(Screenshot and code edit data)

··········

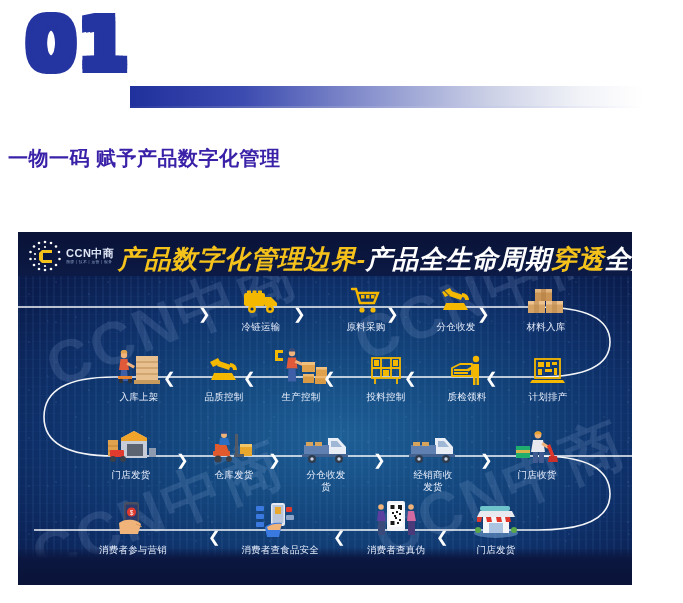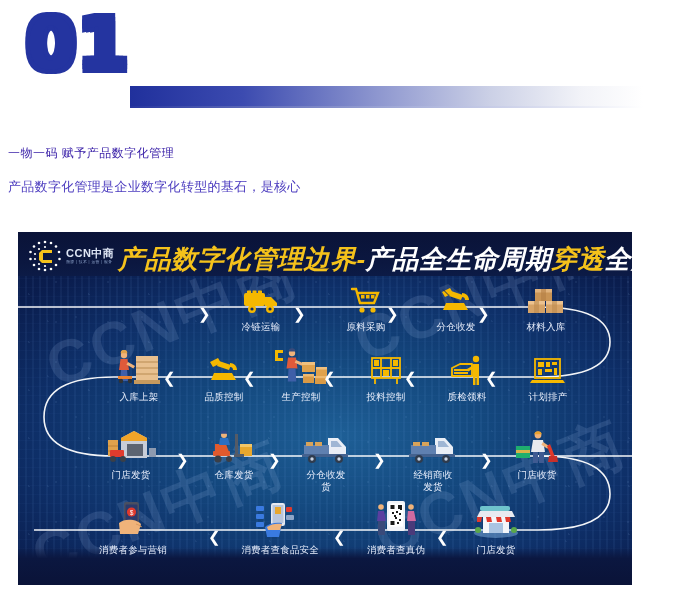--- a/index.html
+++ b/index.html
@@ -51,7 +51,7 @@
   
   .headline {
     position: absolute; left: 8px; top: 145px;
-    font-size: 12px; font-weight: 400; color: #3a21a8; letter-spacing: .5px;
+    font-size: 20px; font-weight: 700; color: #3a21a8; letter-spacing: .5px;
   }
   .subline {
     position: absolute; left: 8px; top: 178px;

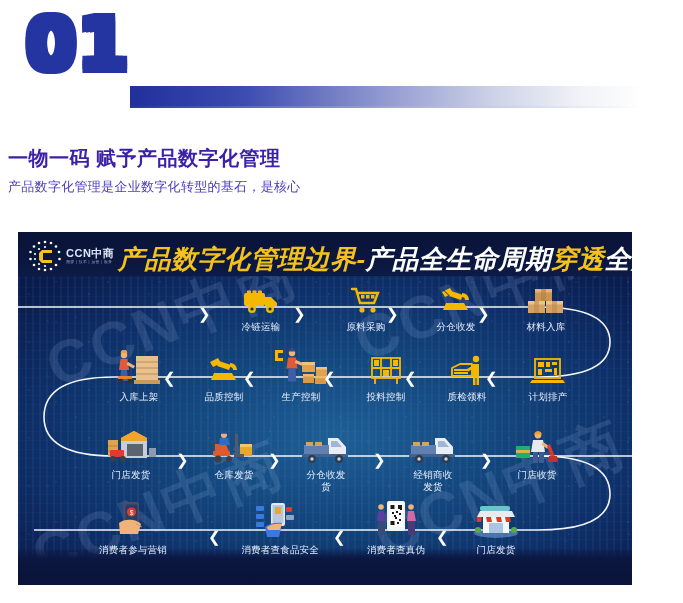--- a/index.html
+++ b/index.html
@@ -135,7 +135,6 @@
   </div>
 
   <div class="headline">一物一码 赋予产品数字化管理</div>
-  <div class="subline">产品数字化管理是企业数字化转型的基石，是核心</div>
 
   <div class="info">
 

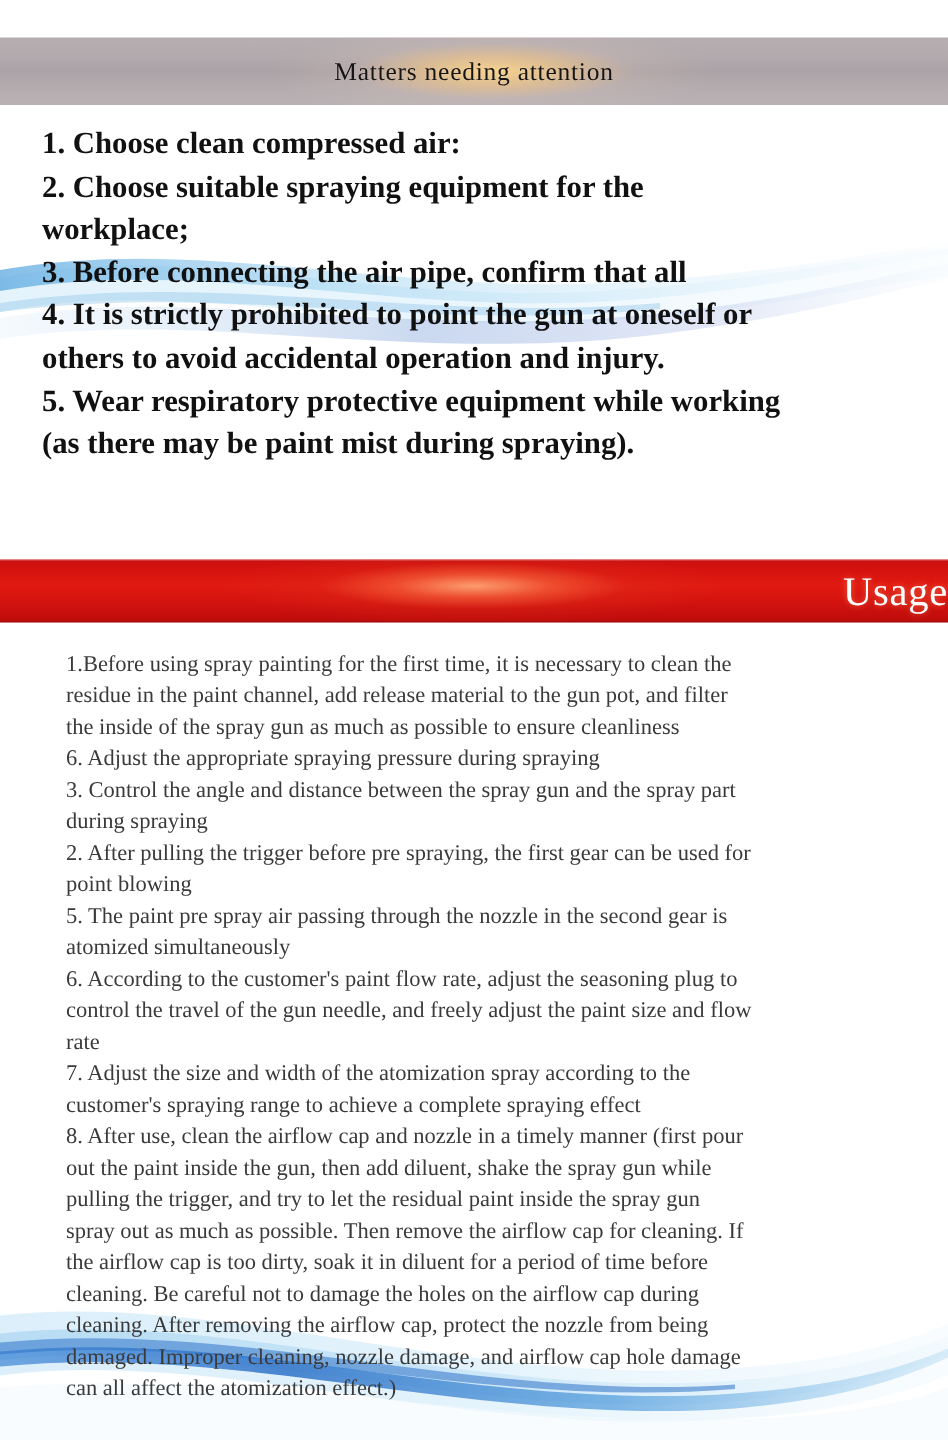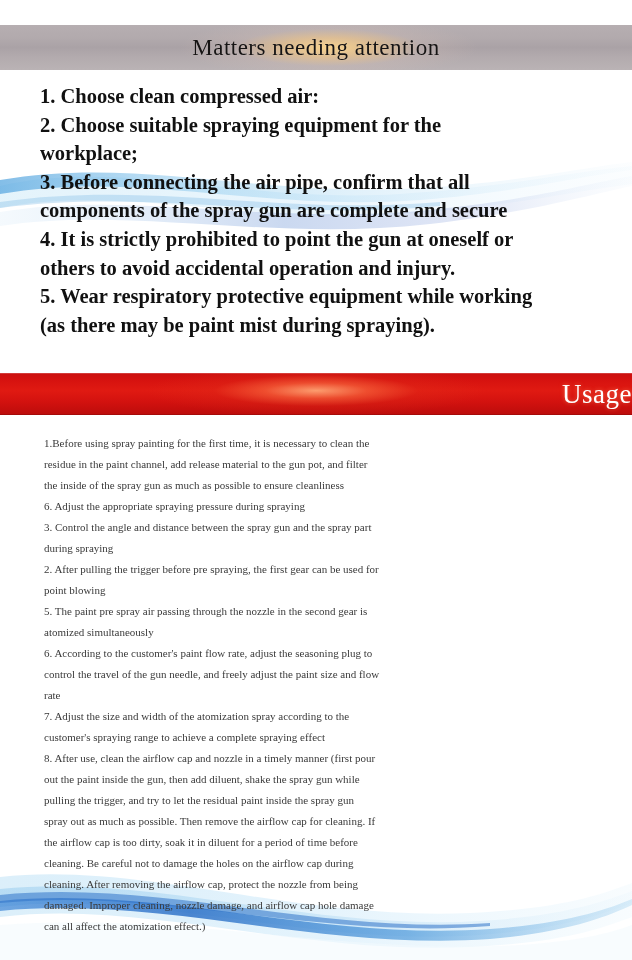--- a/index.html
+++ b/index.html
@@ -51,7 +51,7 @@
     justify-content: center;
   }
   .attention-band-title {
-    font-size: 23px;
+    font-size: 17px;
     letter-spacing: 0.5px;
     color: #161414;
     white-space: nowrap;

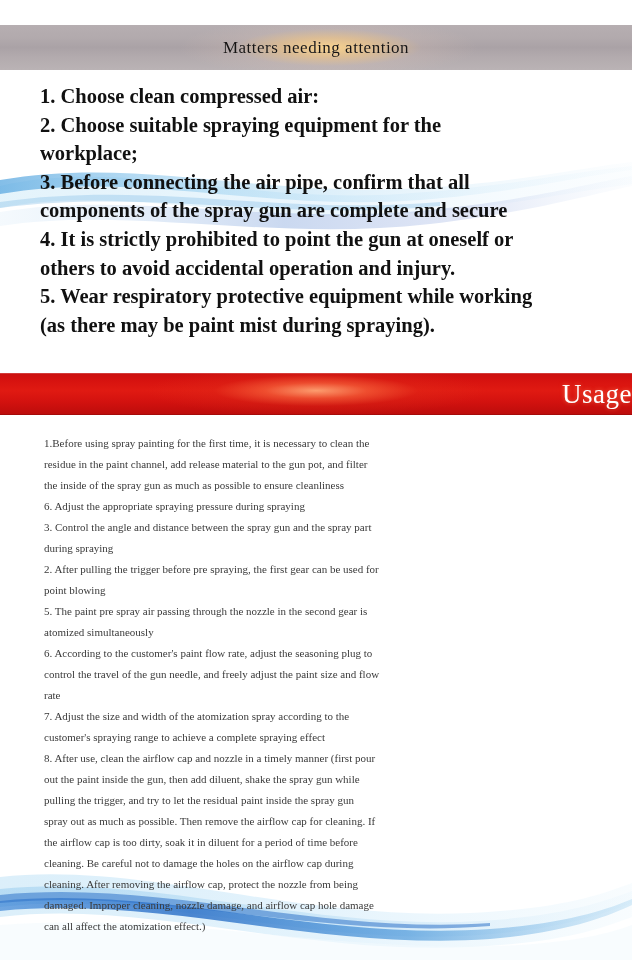--- a/index.html
+++ b/index.html
@@ -62,7 +62,7 @@
   .attention-body {
     position: absolute;
     top: 82px;
-    left: 40px;
+    left: 28px;
     width: 570px;
     z-index: 3;
     font-size: 20.5px;

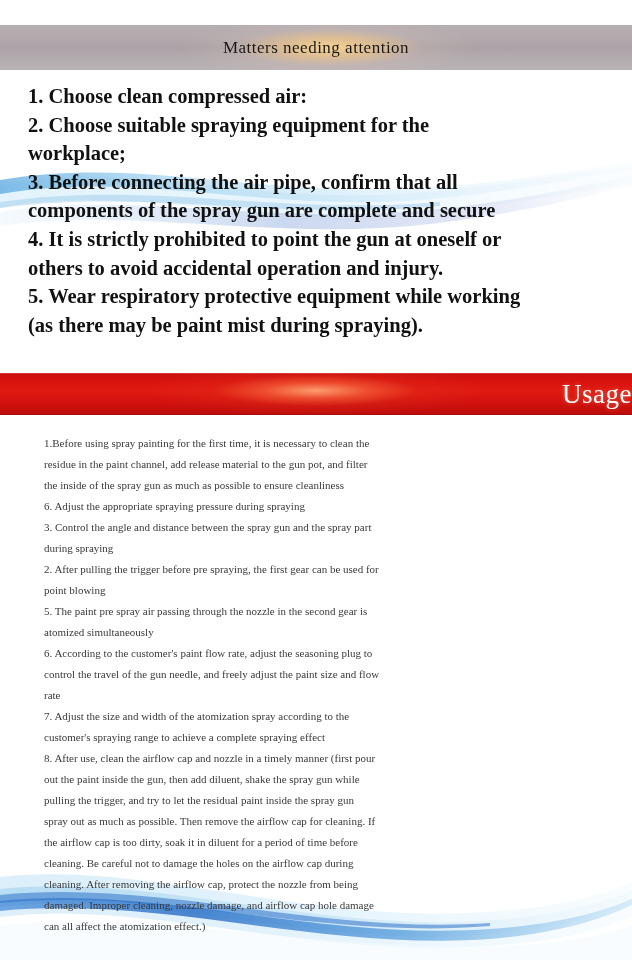--- a/index.html
+++ b/index.html
@@ -183,7 +183,6 @@
   <div class="line">2. Choose suitable spraying equipment for the</div>
   <div class="line">workplace;</div>
   <div class="line">3. Before connecting the air pipe, confirm that all</div>
-  <div class="line">components of the spray gun are complete and secure</div>
   <div class="line">4. It is strictly prohibited to point the gun at oneself or</div>
   <div class="line">others to avoid accidental operation and injury.</div>
   <div class="line">5. Wear respiratory protective equipment while working</div>

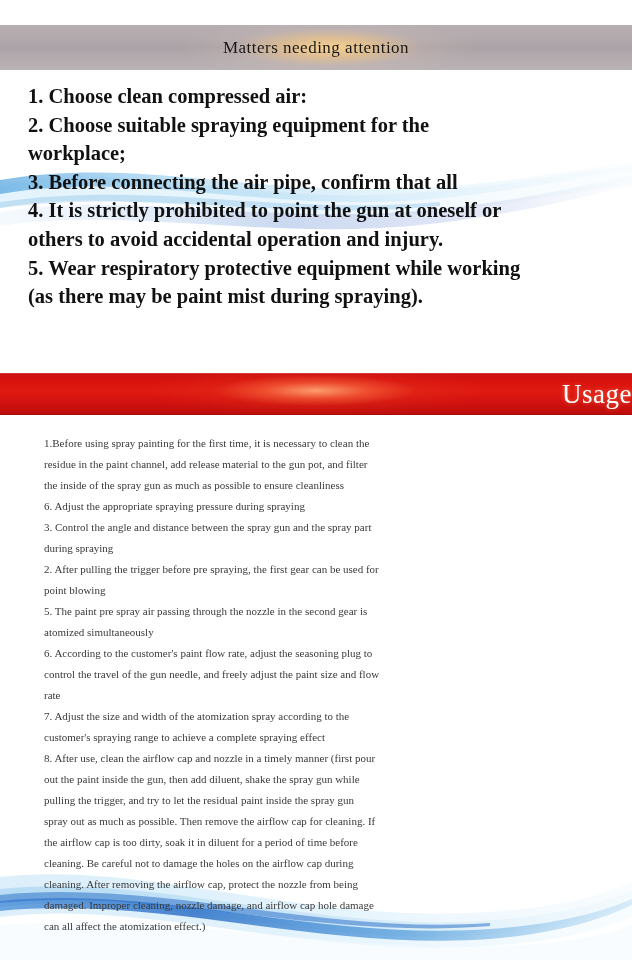--- a/index.html
+++ b/index.html
@@ -113,7 +113,7 @@
     left: 44px;
     width: 560px;
     z-index: 3;
-    font-size: 11px;
+    font-size: 15px;
     line-height: 21px;
     color: #3a3a3a;
   }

··········

Check each line of the records for the string "size" and copy those that have it.

> **TASK RESULT**:
-    font-size: 12px; font-weight: 400; color: #3a21a8; letter-spacing: .5px;
+    font-size: 20px; font-weight: 700; color: #3a21a8; letter-spacing: .5px;
-    font-size: 23px;
+    font-size: 17px;
     font-size: 20.5px;
-    font-size: 11px;
+    font-size: 15px;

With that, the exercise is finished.